Segment Start: Source material

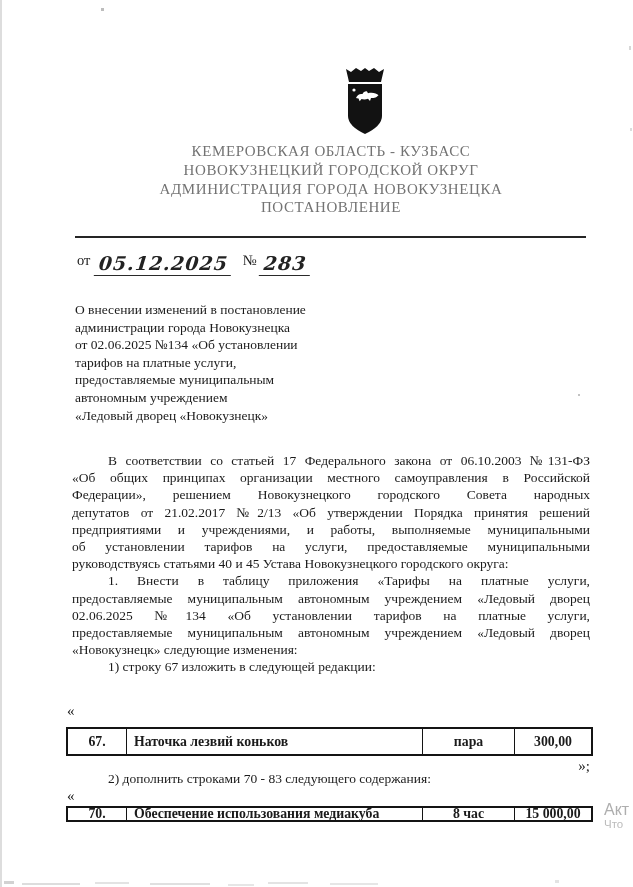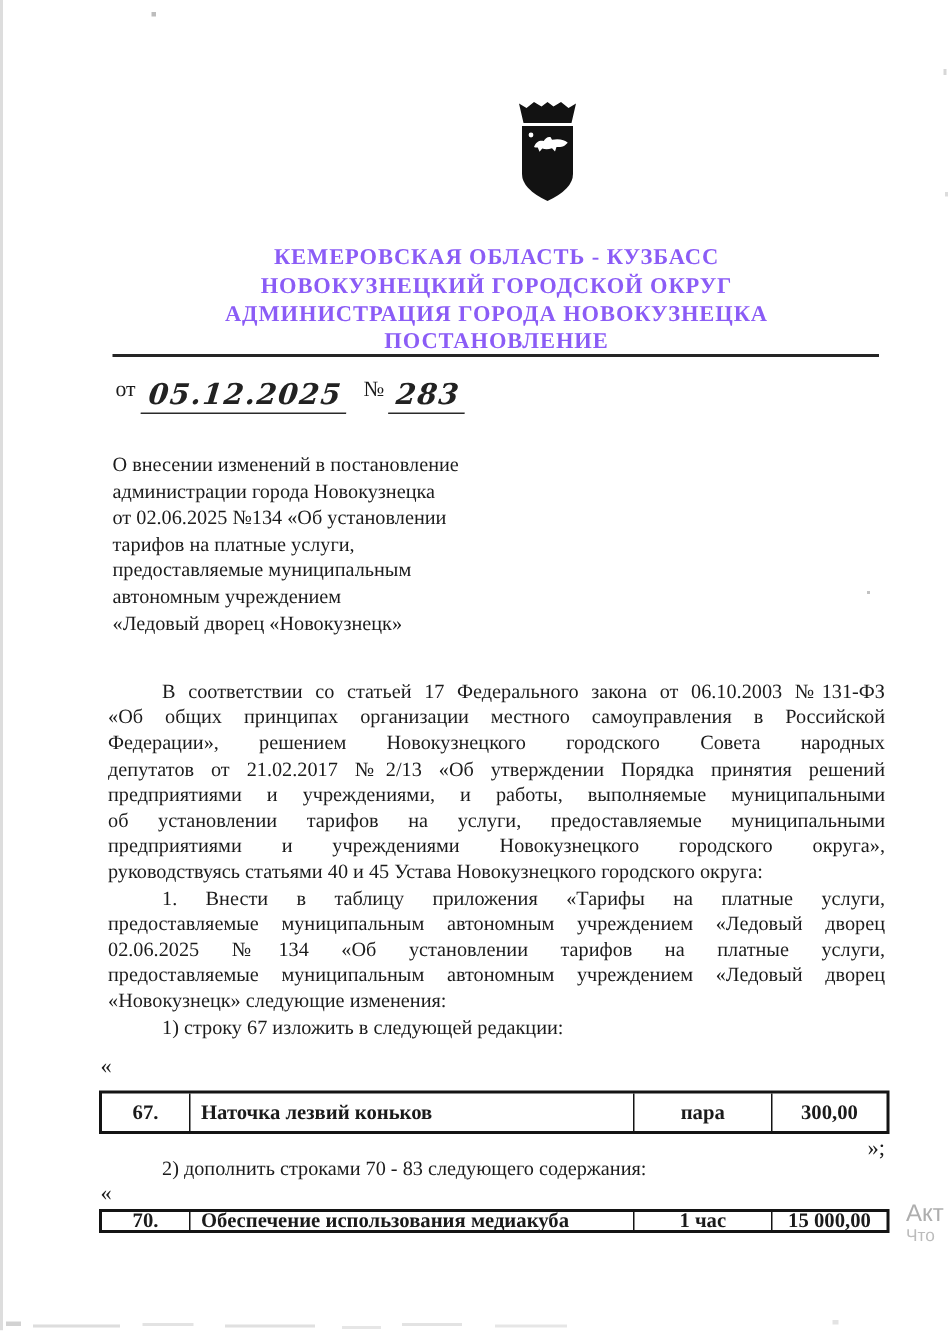--- a/index.html
+++ b/index.html
@@ -17,23 +17,23 @@
   .edge-left { position: absolute; left: 0; top: 0; width: 2px; height: 887px; background: #d4d4d4; opacity: .8; }
   .speck { position: absolute; background: #9a9a9a; }
   .noise-strip { position: absolute; left: 0; top: 877px; width: 633px; height: 10px; }
   .noise-strip i { position: absolute; display: block; background: #c7c7c7; }
 
   
   .emblem { position: absolute; left: 342px; top: 67px; }
 
   
   .header {
-    position: absolute; left: 56px; top: 163px; width: 550px;
-    text-align: center; font-weight: bold; font-size: 15px;
-    letter-spacing: 0.6px; line-height: 18.8px; color: #8b5cf6;
+    position: absolute; left: 56px; top: 142px; width: 550px;
+    text-align: center; font-weight: normal; font-size: 15px;
+    letter-spacing: 0.6px; line-height: 18.8px; color: #737373;
   }
 
   .rule { position: absolute; left: 75px; top: 236px; width: 511px; height: 2px; background: #252525; }
 
   
   .dateline { position: absolute; left: 77px; top: 252px; display: flex; align-items: flex-start; }
   .dl-prefix { font-size: 14.5px; padding-bottom: 2px; margin-right: 5px; }
   .dl-no { font-size: 14.5px; padding-bottom: 2px; margin: 0 4px 0 10px; }
   .hand {
     display: inline-block; text-align: center;
@@ -119,21 +119,20 @@
     <div>«Ледовый дворец «Новокузнецк»</div>
   </div>
 
   <div class="bodytext">
     <div class="ln jl ind">В соответствии со статьей 17 Федерального закона от 06.10.2003 №131-ФЗ</div>
     <div class="ln jl">«Об общих принципах организации местного самоуправления в Российской</div>
     <div class="ln jl">Федерации», решением Новокузнецкого городского Совета народных</div>
     <div class="ln jl">депутатов от 21.02.2017 №2/13 «Об утверждении Порядка принятия решений</div>
     <div class="ln jl">предприятиями и учреждениями, и работы, выполняемые муниципальными</div>
     <div class="ln jl">об установлении тарифов на услуги, предоставляемые муниципальными</div>
-    <div class="ln jl">предприятиями и учреждениями Новокузнецкого городского округа»,</div>
     <div class="ln">руководствуясь статьями 40 и 45 Устава Новокузнецкого городского округа:</div>
     <div class="ln jl ind">1. Внести в таблицу приложения «Тарифы на платные услуги,</div>
     <div class="ln jl">предоставляемые муниципальным автономным учреждением «Ледовый дворец</div>
     <div class="ln jl">02.06.2025 №134 «Об установлении тарифов на платные услуги,</div>
     <div class="ln jl">предоставляемые муниципальным автономным учреждением «Ледовый дворец</div>
     <div class="ln">«Новокузнецк» следующие изменения:</div>
     <div class="ln ind">1) строку 67 изложить в следующей редакции:</div>
   </div>
 
   <div class="qmark q-open1">«</div>
@@ -147,21 +146,21 @@
 
   <div class="qmark q-close1">»;</div>
 
   <div class="p4line">2) дополнить строками 70 - 83 следующего содержания:</div>
 
   <div class="qmark q-open2">«</div>
 
   <div class="ttable t2">
     <div class="c num">70.</div>
     <div class="c name">Обеспечение использования медиакуба</div>
-    <div class="c unit">1 час</div>
+    <div class="c unit">8 час</div>
     <div class="c price">15 000,00</div>
   </div>
 
   <div class="watermark">
     <div class="wm1">Акт</div>
     <div class="wm2">Что</div>
   </div>
 
   <div class="edge-left"></div>
   <div class="speck" style="left:101px;top:8px;width:3px;height:3px;opacity:.65;"></div>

Segment End: Source material

▶ Aim of the task:
Search the records for the word "padding" and copy every line where it occurs.

▶ Expected answer:
   .dl-prefix { font-size: 14.5px; padding-bottom: 2px; margin-right: 5px; }
   .dl-no { font-size: 14.5px; padding-bottom: 2px; margin: 0 4px 0 10px; }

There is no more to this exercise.